Itemized modification records:

[Start of Attachment]

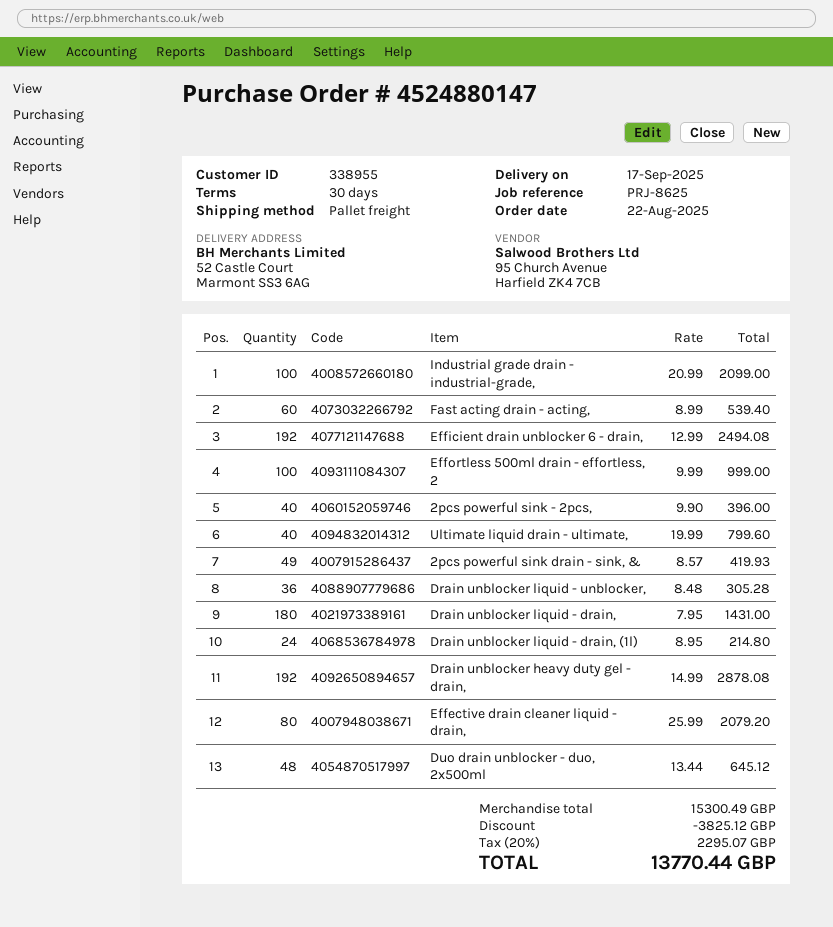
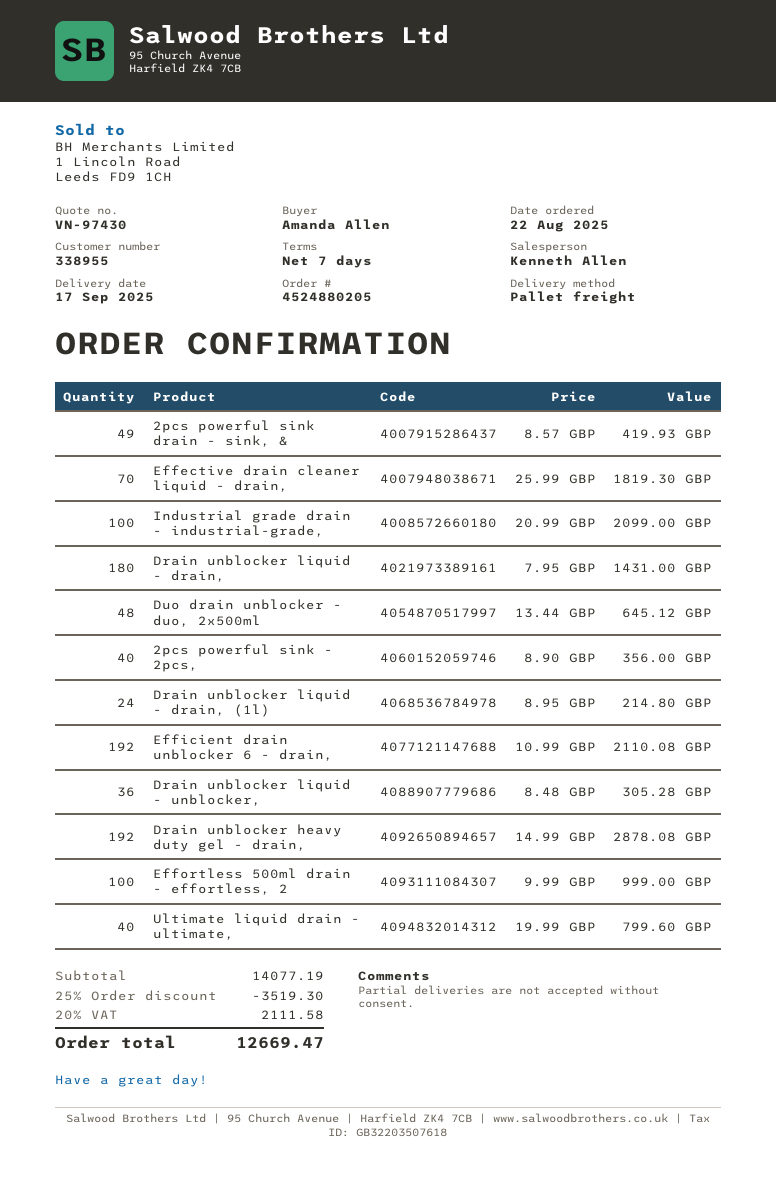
order number: 4524880147 -> 4524880205
payment terms: 30 days -> 7 days
Fast acting drain - acting,: 60 x 8.99 = 539.40 -> none
Efficient drain unblocker 6 - drain,: 192 x 12.99 = 2494.08 -> 192 x 10.99 = 2110.08
2pcs powerful sink - 2pcs,: 40 x 9.90 = 396.00 -> 40 x 8.90 = 356.00
Effective drain cleaner liquid - drain,: 80 x 25.99 = 2079.20 -> 70 x 25.99 = 1819.30
subtotal: 15300.49 -> 14077.19
discount: 3825.12 -> 3519.30
tax: 20% = 2295.07 -> 20% = 2111.58
total: 13770.44 -> 12669.47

[End of Attachment]

From the records above, pull every line that has the string "drain" and copy it.

Fast acting drain - acting,: 60 x 8.99 = 539.40 -> none
Efficient drain unblocker 6 - drain,: 192 x 12.99 = 2494.08 -> 192 x 10.99 = 2110.08
Effective drain cleaner liquid - drain,: 80 x 25.99 = 2079.20 -> 70 x 25.99 = 1819.30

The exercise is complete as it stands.